The chairman of the English NFU combinable crops board, Mike Hambly, said the decline in yield proved there was a real need for more crop research to help increase quality and yields.
Hambly said the drop in yield revealed in the union survey provided a stark comparison with cereal production rising throughout the world in 2016. And he claimed that for arable farmers to remain competitive in the face of volatile weather and low prices, crop research would have to come up with answers to present problems so that British farmers could remain competitive in the global marketplace.
He said: “A harvest that has seen lower-than-average yields should leave all cereals producers concerned, as global competitors with access to new technology and innovation see yields rise. It is frustrating to know that with research applied in the right way and with access to technology and innovations that competitors use to increase their production and lower their environmental impact, many more acres could be yielding – three times the national average now.”
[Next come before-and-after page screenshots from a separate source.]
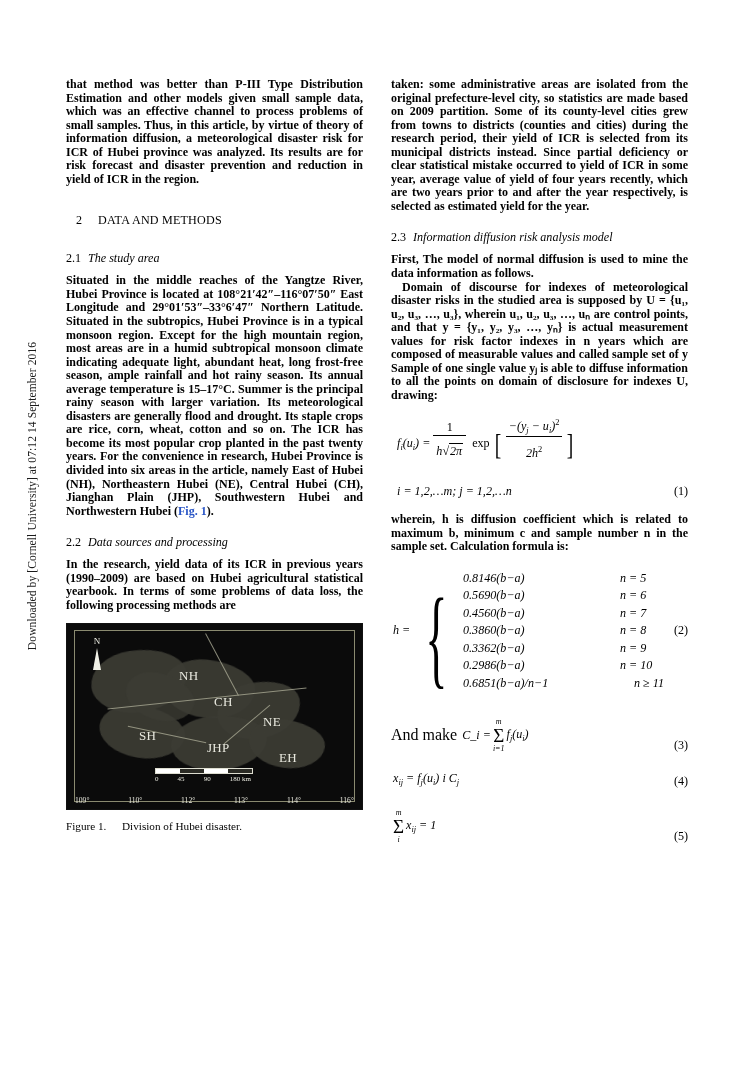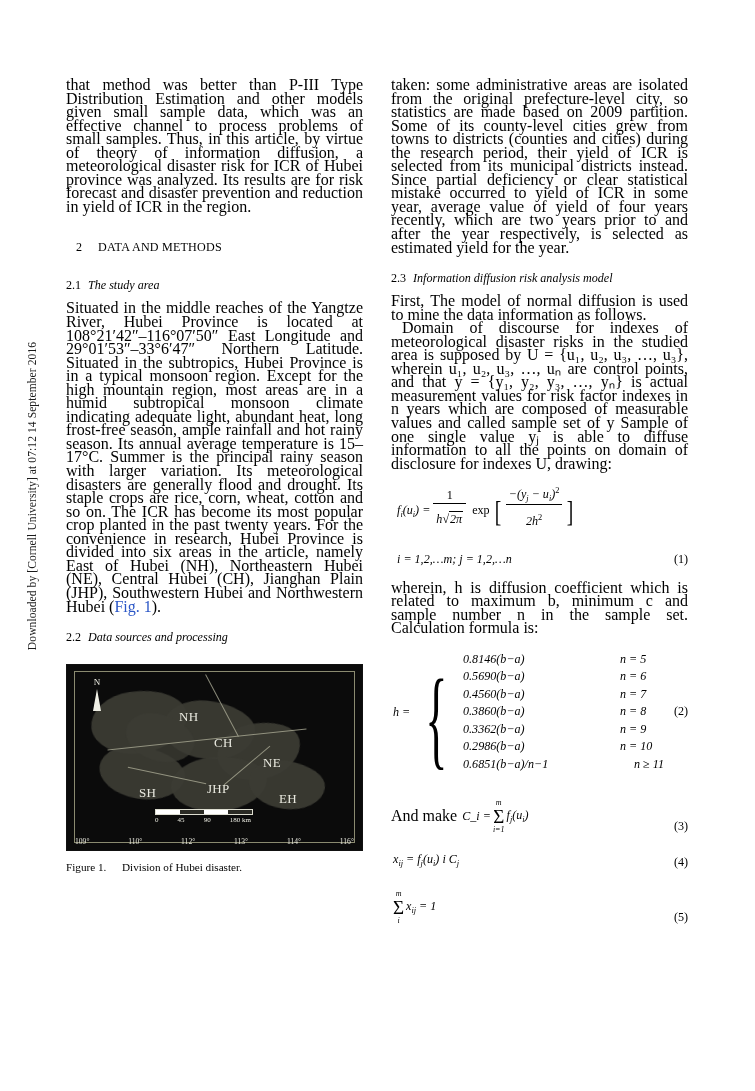--- a/index.html
+++ b/index.html
@@ -45,25 +45,26 @@
   .col {
     position: absolute;
     top: 0;
     width: 297px;
   }
   .col-left { left: 0; }
   .col-right { left: 325px; }
 
   p.body {
     margin: 0 0 0 0;
-    font-size: 16px;
+    font-size: 12px;
     line-height: 13.55px;
     text-align: justify;
     text-justify: inter-word;
     hyphens: manual;
+    font-weight: bold;
   }
   p.indent { text-indent: 11px; }
   .gap-s { height: 8px; }
   .gap-m { height: 13px; }
   .gap-l { height: 17px; }
 
   h2.sec {
     margin: 10px;
     font-size: 12.1px;
     font-weight: normal;
@@ -272,20 +273,21 @@
       <div class="gap-s"></div>
 
       <p class="body"><span>Situated in the middle reaches of the Yangtze River, Hubei Province is located at 108°21′42″–116°07′50″ East Longitude and 29°01′53″–33°6′47″ Northern Latitude. Situated in the subtropics, Hubei Province is in a typical monsoon region. Except for the high mountain region, most areas are in a humid subtropical monsoon climate indicating adequate light, abundant heat, long frost-free season, ample rainfall and hot rainy season. Its annual average temperature is 15–17°C. Summer is the principal rainy season with larger variation. Its meteorological disasters are generally flood and drought. Its staple crops are rice, corn, wheat, cotton and so on. The ICR has become its most popular crop planted in the past twenty years. For the convenience in research, Hubei Province is divided into six areas in the article, namely East of Hubei (NH), Northeastern Hubei (NE), Central Hubei (CH), Jianghan Plain (JHP), Southwestern Hubei and Northwestern Hubei (</span><a class="ref" href="#">Fig. 1</a><span>).</span></p>
 
       <div class="gap-l"></div>
 
       <h3 class="subsec"><span class="num">2.2</span><span>Data sources and processing</span></h3>
 
       <div class="gap-s"></div>
 
+      <p class="body">In the research, yield data of its ICR in previous years (1990–2009) are based on Hubei agricultural statistical yearbook. In terms of some problems of data loss, the following processing methods are</p>
 
       <div class="figure">
         <div class="figbox">
           <div class="mapframe"></div>
 
           <div class="blob b1"></div>
           <div class="blob b2"></div>
           <div class="blob b3"></div>
           <div class="blob b4"></div>
           <div class="blob b5"></div>
@@ -298,21 +300,21 @@
           <div class="borderline" style="left:60px; top:110px; width:80px; transform:rotate(12deg);"></div>
 
           <div class="northarrow">
             <div>N</div>
             <div class="tri"></div>
           </div>
 
           <div class="maplabel" style="left:112px; top:44px;">NH</div>
           <div class="maplabel" style="left:147px; top:70px;">CH</div>
           <div class="maplabel" style="left:196px; top:90px;">NE</div>
-          <div class="maplabel" style="left:72px; top:120px;">SH</div>
+          <div class="maplabel" style="left:72px; top:104px;">SH</div>
           <div class="maplabel" style="left:140px; top:116px;">JHP</div>
           <div class="maplabel" style="left:212px; top:126px;">EH</div>
 
           <div class="scalebar">
             <div class="bar">
                 <i></i>
                 <i></i>
                 <i></i>
                 <i></i>
               </div>

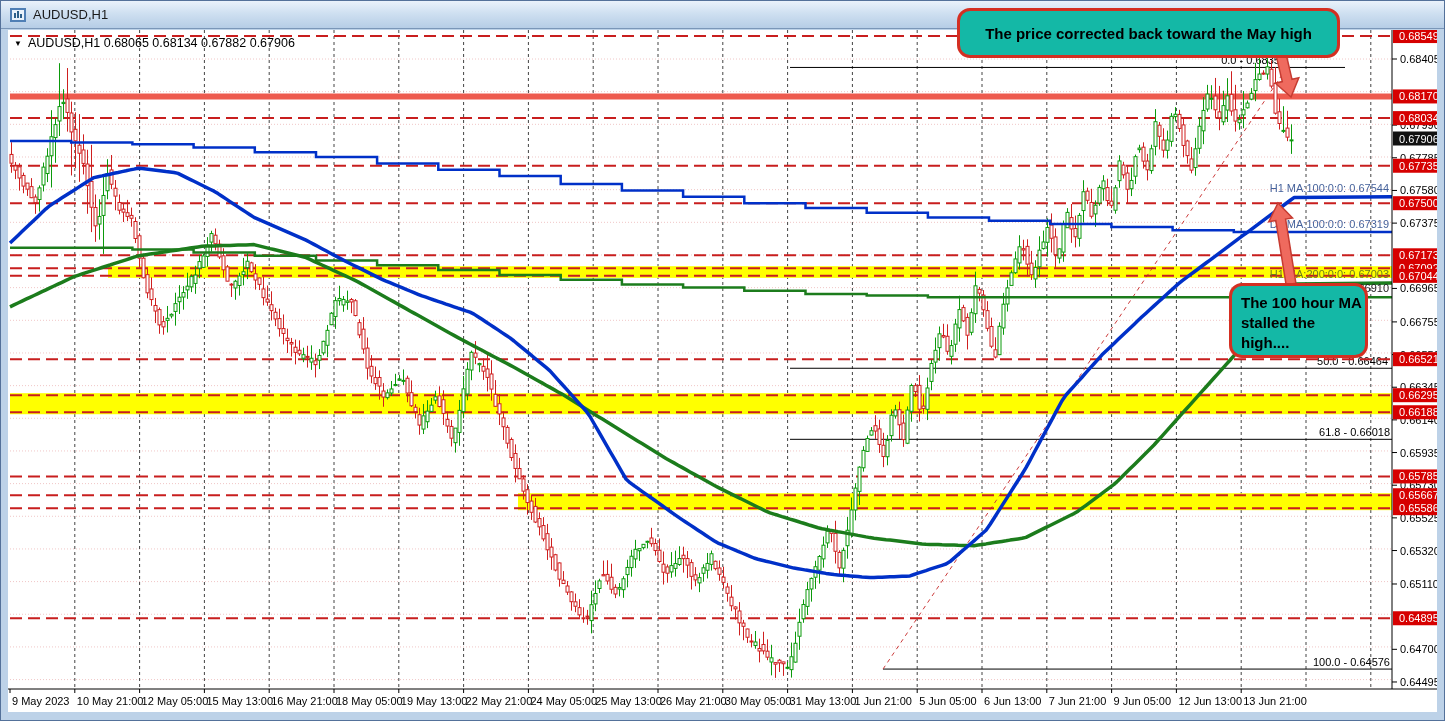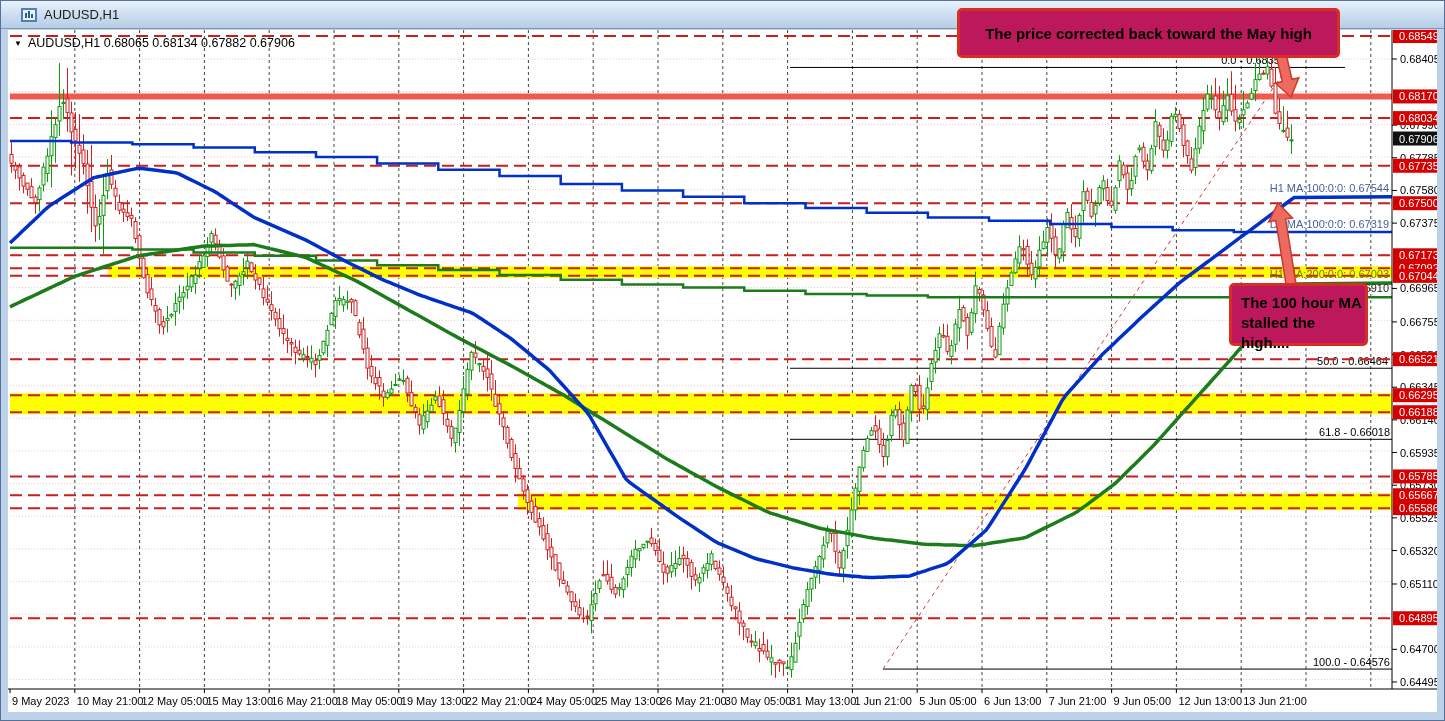--- a/index.html
+++ b/index.html
@@ -2,36 +2,36 @@
 <html><head>
 <meta charset="utf-8">
 <style>
   html,body{margin:0;padding:0;}
   body{width:1445px;height:721px;position:relative;overflow:hidden;
        background:#bdd2e8;font-family:"Liberation Sans",sans-serif;}
   .frame{position:absolute;inset:0;border:1px solid #54719a;pointer-events:none;z-index:50;}
   .titlebar{position:absolute;top:1px;left:1px;right:1px;height:28px;
     background:linear-gradient(#eaf2fb,#cfe0f1 45%,#b6cde6);
     border-bottom:1px solid #7a96b8;display:flex;align-items:center;
-    padding-left:20px;box-sizing:border-box;z-index:5;}
+    padding-left:9px;box-sizing:border-box;z-index:5;}
   .title-text{font-size:13px;color:#1a1a1a;margin-left:7px;}
   .winbtns{position:absolute;right:5px;top:5px;display:flex;gap:5px;}
   .wbtn{width:33px;height:19px;border:1px solid #5a7aa3;border-radius:3px;
     background:linear-gradient(#fdfeff,#d5e3f2 45%,#bcd2e9);
     display:flex;align-items:center;justify-content:center;
     font-size:11px;color:#2c3e50;box-shadow:inset 0 1px 0 #fff;cursor:default;}
   .wbtn.close{background:linear-gradient(#f4a296,#dd5948 45%,#bd3a27);
     border-color:#8e2517;color:#fff;font-weight:bold;}
   .restore-glyph{width:8px;height:7px;border:1px solid #2c3e50;border-top-width:2px;background:transparent;}
   .min-glyph{width:9px;height:3px;border-bottom:2px solid #2c3e50;margin-top:6px;}
-  .callout{position:absolute;background:#be185d;border:3px solid #d42f22;border-radius:5px;
+  .callout{position:absolute;background:#14b8a6;border:3px solid #d42f22;border-radius:13px;
     color:#000;font-weight:bold;z-index:30;box-sizing:border-box;}
   #callout1{left:957px;top:8px;width:383px;height:50px;font-size:15px;
     display:flex;align-items:center;justify-content:center;}
-  #callout2{left:1229px;top:283px;width:139px;height:63px;font-size:15px;
+  #callout2{left:1229px;top:283px;width:139px;height:75px;font-size:15px;
     padding:7px 0 0 9px;line-height:20px;}
   svg text{font-family:"Liberation Sans",sans-serif;}
 </style>
 </head>
 <body>
 
 <div class="titlebar">
   <svg width="16" height="14">
     <rect x="0" y="0" width="16" height="14" fill="#4f7fb5"></rect>
     <rect x="2" y="2" width="12" height="10" fill="#eaf2fb"></rect>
He said there had been a long-term decline in investment in crop research, and resources needed to be put back into science focusing on solving problems that farmers now have to deal with on a daily basis.
“British cereals farming is performing at a good level right now but it could easily slip behind the pack if we don’t focus our efforts in the right areas.”
The NFU expressed particular concern over the future of oilseed rape growing in the UK following five years of decline in the planted area for the crop, along with expectations that next year’s harvest will continue that downward trend.
Hambly said: “Oilseed rape is an important crop that has good demand across a wide range of products including food, cosmetics, plastics, energy and animal feed. Farmers currently do not have the confidence to continue planting similar areas of oilseed rape, particularly in the east of the country.”
Looking to the future, he was pessimistic: “With a high global yield across cereals generally and supply outstripping demand, the only way we are able to compete is to lower the cost of our product per tonne. With average yields not improving and input costs rising, farmers are planting crops now that may be sold at a loss for the fourth consecutive year.”